Although the Comptroller credited the report of the incident over the testimony of petitioner, the Comptroller found that, in either instance, petitioner was acting in the normal course of his police duties at the time of the injury. As restraining unruly or disruptive individuals has been found to be part of a police officer's inherent duties, we find that substantial evidence supports the Comptroller's determination that the incident did not constitute an accident within the meaning of the Retirement and Social Security Law (see Matter of Buckshaw v. Dinapoli, 169 A.D.3d at 1141, 93 N.Y.S.3d 722 ; Matter of Buckley v. DiNapoli, 166 A.D.3d at 1267, 87 N.Y.S.3d 732 ; Matter of Bodenmiller v. Dinapoli, 157 A.D.3d 1120, 1121–1122, 69 N.Y.S.3d 723 [3d Dept. 2018] ; Matter of Fulton v. New York State Comptroller, 122 A.D.3d at 984, 996 N.Y.S.2d 388 ; Matter of Roberts v. DiNapoli, 117 A.D.3d at 1166–1167, 984 N.Y.S.2d 491 ). Petitioner's contention that the accident occurred while he was doing out-of-title work is belied by the record, which reflects that, as a sergeant, his job duties included performing the function of a police officer when necessary.
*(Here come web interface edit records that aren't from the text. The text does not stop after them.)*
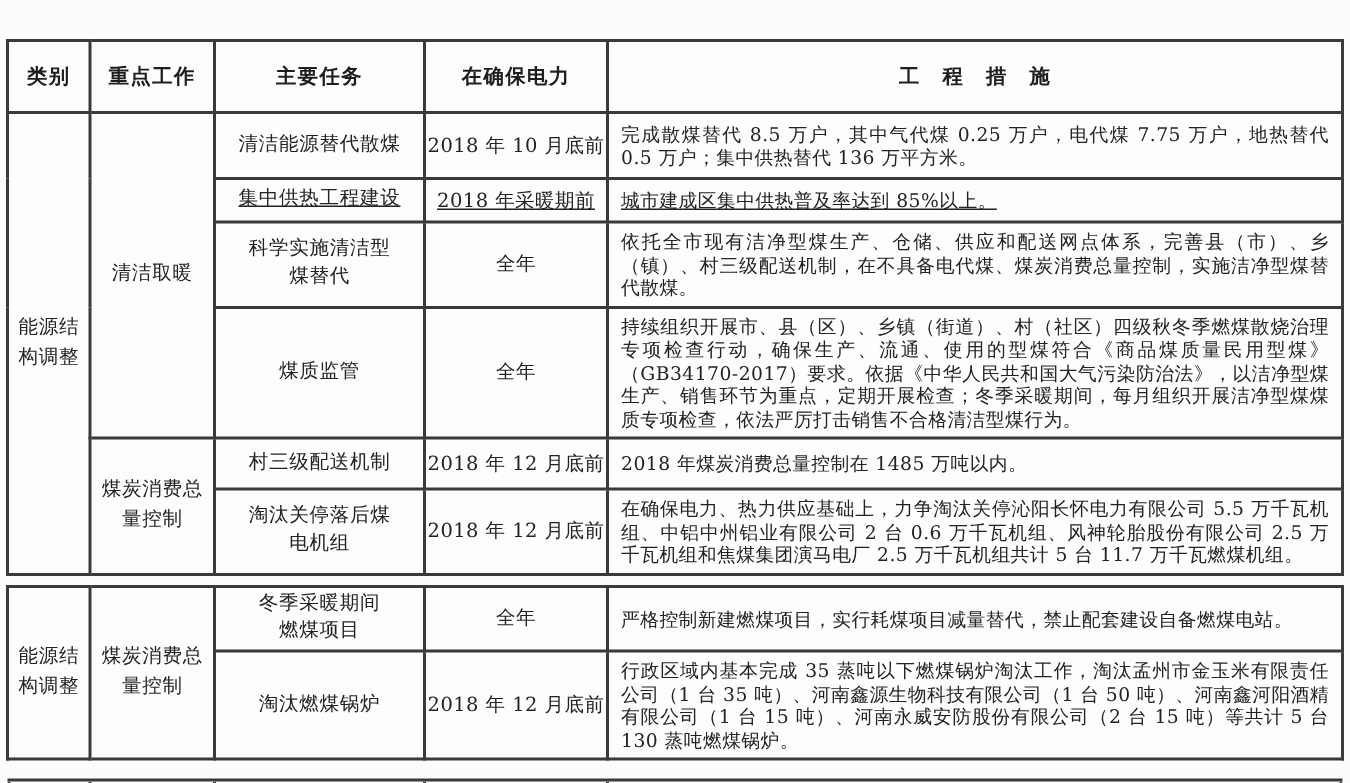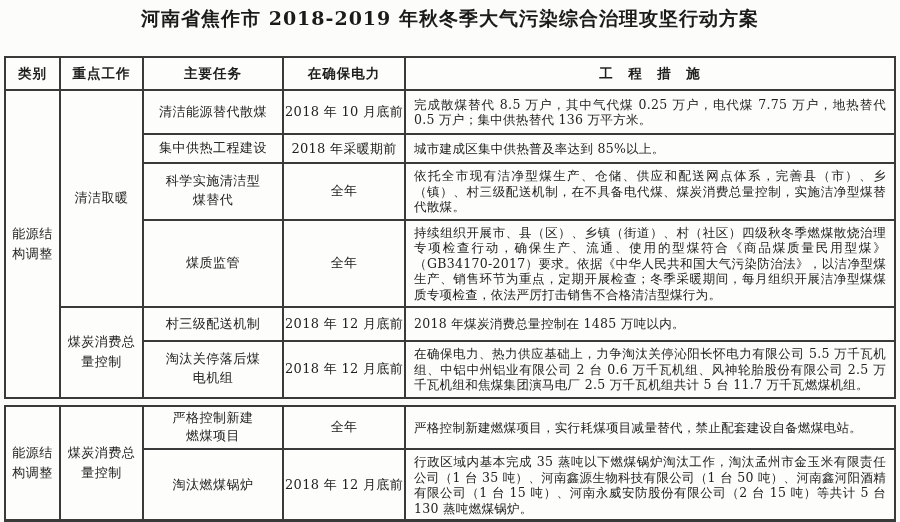"河南省焦作市 2018-2019 年秋冬季大气污染综合治理攻坚行动方案" div.doc-title { html: <div>河南省焦作市 2018-2019 年秋冬季大气污染综合治理攻坚行动方案</div> -> none }
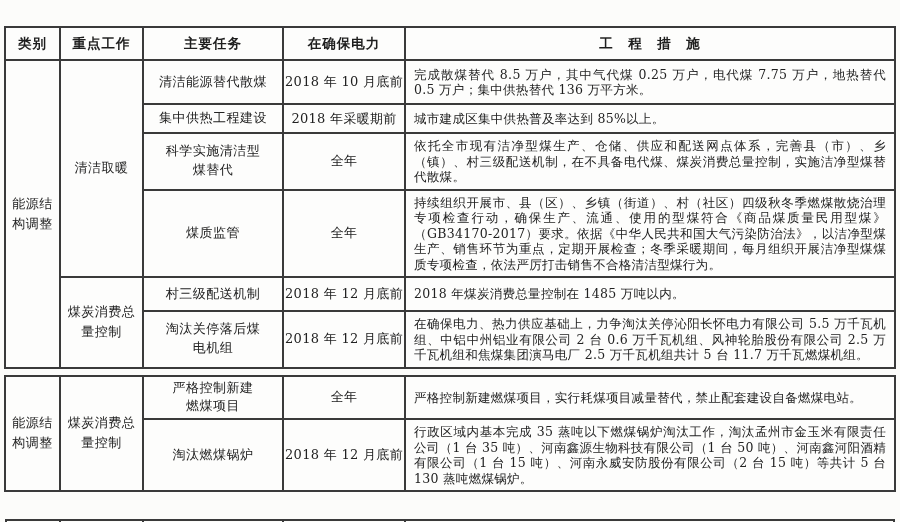"类别" tr.h40 { height: 33px -> 48px }
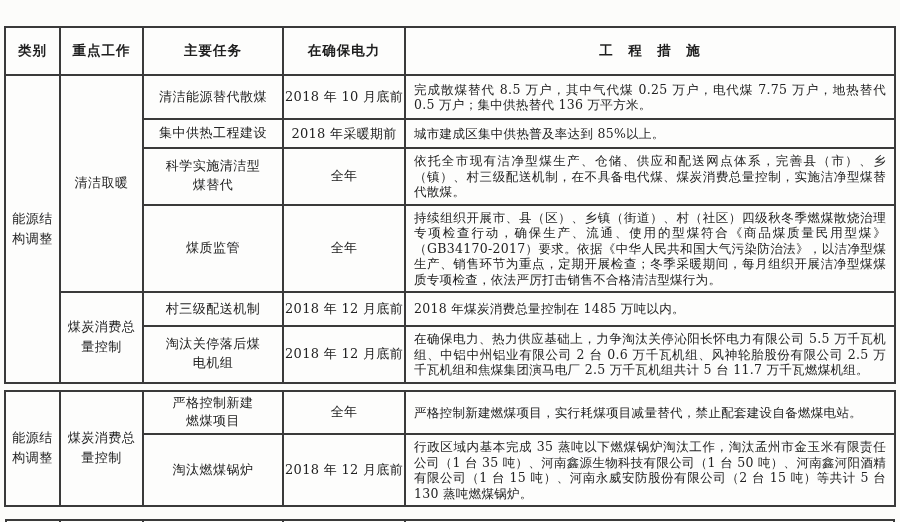"集中供热工程建设" tr.h29 { text-decoration: none -> underline }
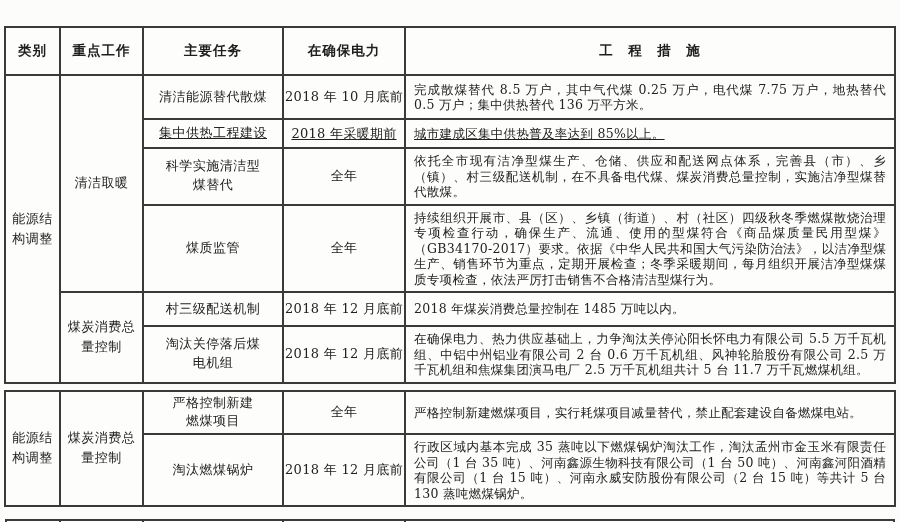"严格控制新建" td.task { text: 严格控制新建 -> 冬季采暖期间 }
Moreover, to the extent that petitioner's brief references information as to, among other things, the racial composition of the "posh" community where petitioner was employed in support of his contention that the incident did not constitute an inherent risk in his employment duties, we note that such references are wholly irrelevant and inappropriate.
Garry, P.J., Egan Jr., Clark and Ceresia, JJ., concur.
ADJUDGED that the determination is confirmed, without costs, and petition dismissed.